PERATURAN_BKPM
Peraturan Badan Nomor 14 Tahun 2015 tentang PEDOMAN DAN TATA CARA IZIN PRINSIP PENANAMAN MODAL
Pasal 37
BAB 6 — TATACARA PERMOHONAN IZIN PRINSIP
(1) Permohonan Izin Prinsip PMA bagi perusahaan yang belum berbadan hukum INDONESIA, mengunggah data sebagai berikut: a. dokumen identitas pemegang saham pada Folder Perusahaan sebagaimana tercantum dalam Pasal 33 ayat (3) huruf e; b. keterangan rencana kegiatan:
- untuk industri, berupa diagram alir produksi (flow chart of production) dilengkapi dengan penjelasan detail uraian proses produksi dengan mencantumkan jenis bahan baku hingga menjadi produk akhir;
- untuk sektor jasa, berupa uraian kegiatan yang akan dilakukan, rincian investasi (apabila diperlukan), dan penjelasan produk jasa yang dihasilkan; dan c. Surat Kuasa asli apabila pengurusan permohonan tidak dilakukan secara langsung oleh pemohon dan dokumen penerima kuasa, ketentuan mengenai surat kuasa dan dokumen penerima kuasa diatur dalam Peraturan Kepala ini. (2) Permohonan Izin Prinsip PMA bagi perusahaan yang sudah berbadan Hukum INDONESIA, mengunggah data sebagai berikut: a. melengkapi dokumen entitas perusahaan pada
Folder Perusahaan; b. dokumen identitas pemegang saham baru jika ada perubahan kepemilikan saham.

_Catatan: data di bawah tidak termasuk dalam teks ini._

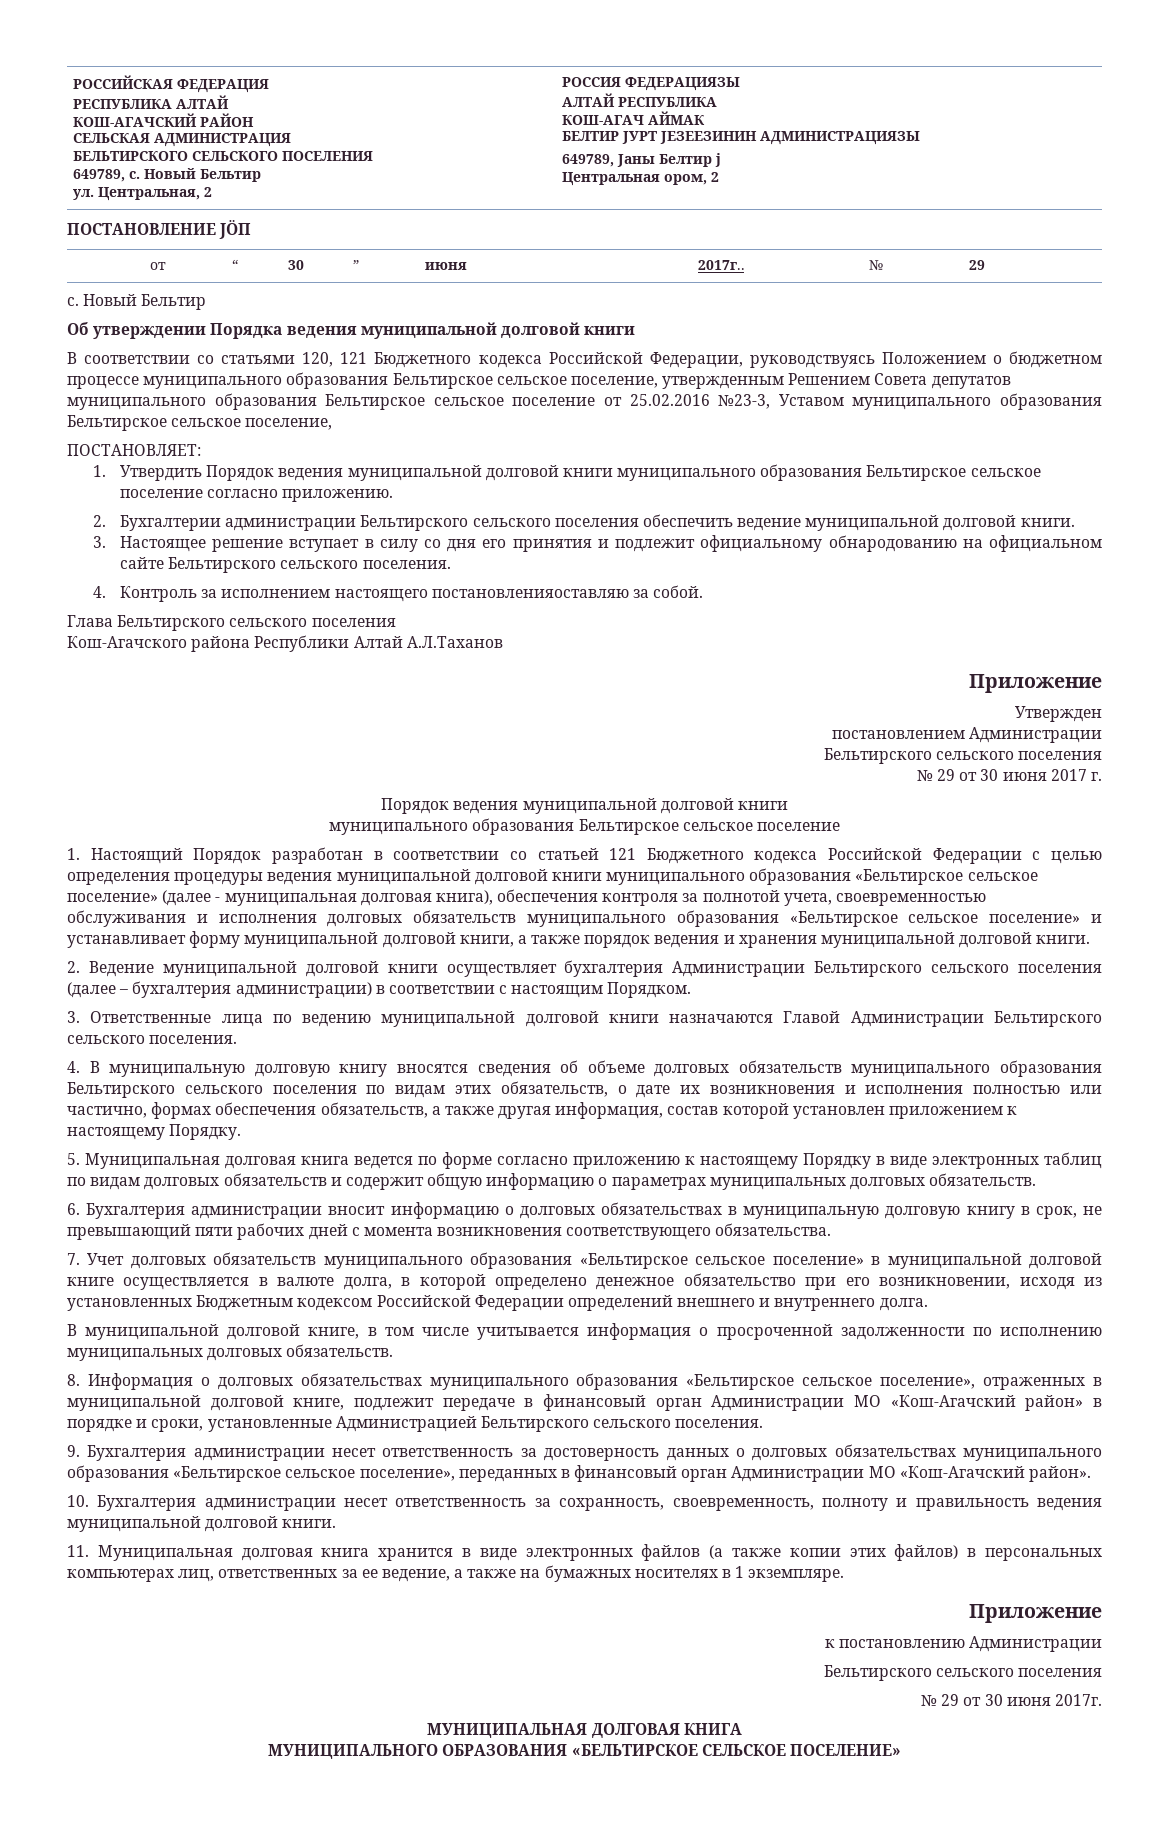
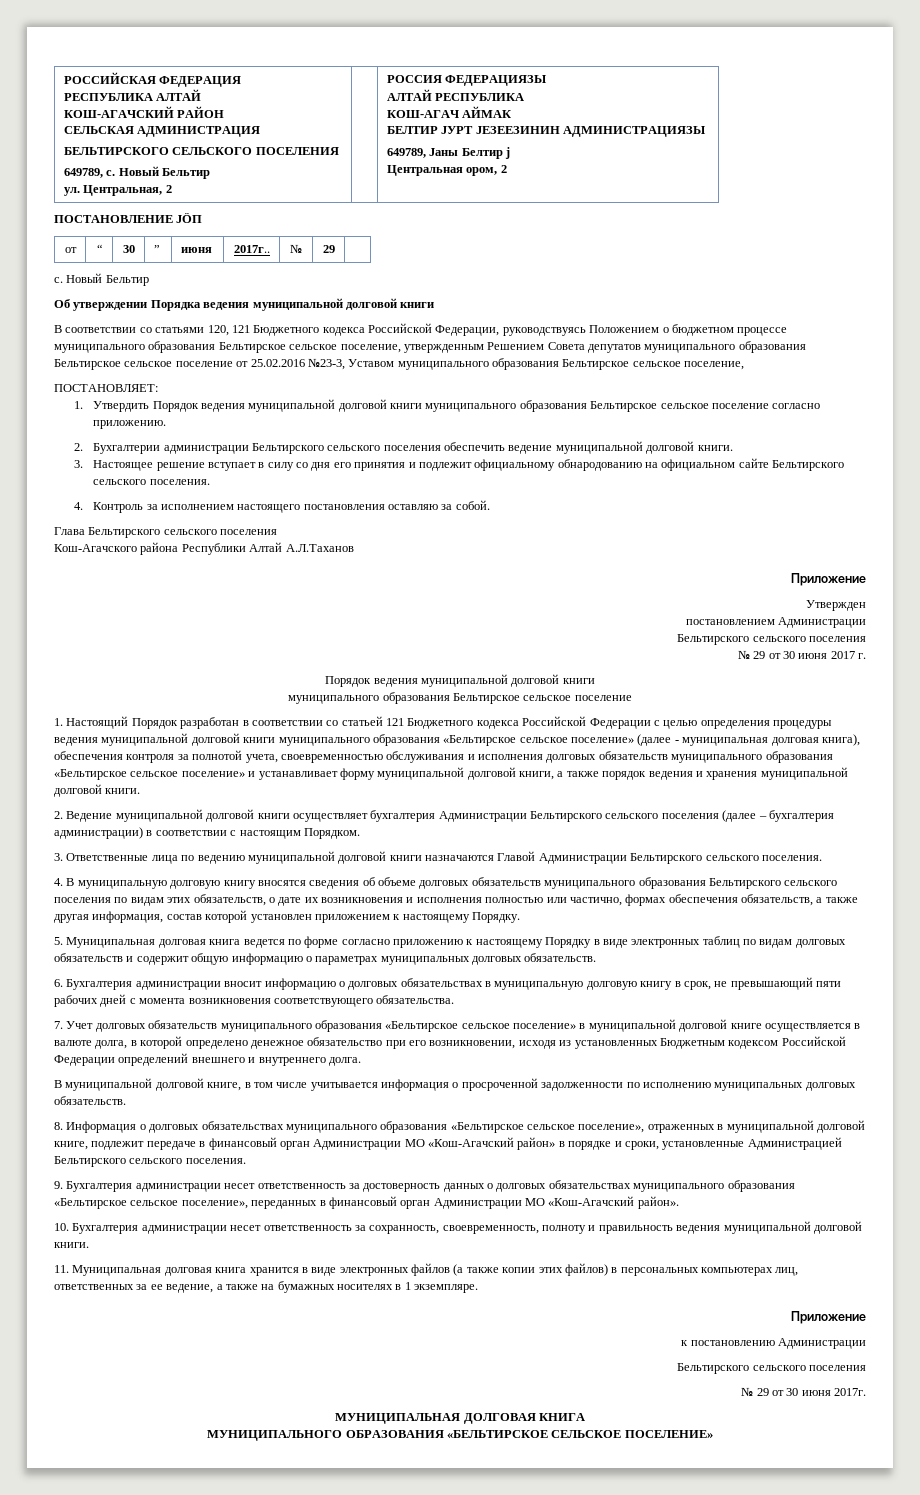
- 4. Контроль за исполнением настоящего постановленияоставляю за собой.
+ 4. Контроль за исполнением настоящего постановления оставляю за собой.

Ketentuan mengenai identitas pemegang saham sebagaimana tercantum dalam pasal 33 ayat (3) huruf e; c. keterangan rencana kegiatan:
- untuk industri, berupa diagram alir produksi (flow chart of production) dilengkapi dengan penjelasan detail uraian proses produksi dengan mencantumkan jenis bahan baku hingga menjadi produk akhir;
- untuk sektor jasa, berupa uraian kegiatan yang akan dilakukan, rincian investasi (apabila diperlukan), dan penjelasan produk jasa yang dihasilkan. d. Circular Resolution of the Shareholders/Rapat Umum Pemegang Saham/Akta Pernyataan Keputusan Rapat yang ditandatangani oleh seluruh Pemegang Saham serta di-waarmerking oleh notaris dalam hal terjadi perubahan saham yang mengakibatkan perubahan status perseroan menjadi penanaman modal asing, maka harus menyepakati sekurang- kurangnya:
- perubahan status perusahaan menjadi penanaman penanaman modal asing;
- komposisi pemegang saham setelah terjadinya pengalihan dan tegas mencantumkan nilai nominal saham (bukan lembar saham); serta
- bidang usaha yang akan dilaksanakan setelah perubahan status perseroan; dan e. Surat Kuasa asli apabila pengurusan permohonan tidak dilakukan secara langsung oleh pemohon dan dokumen penerima kuasa, ketentuan mengenai surat kuasa dan dokumen penerima kuasa diatur dalam Peraturan Kepala ini.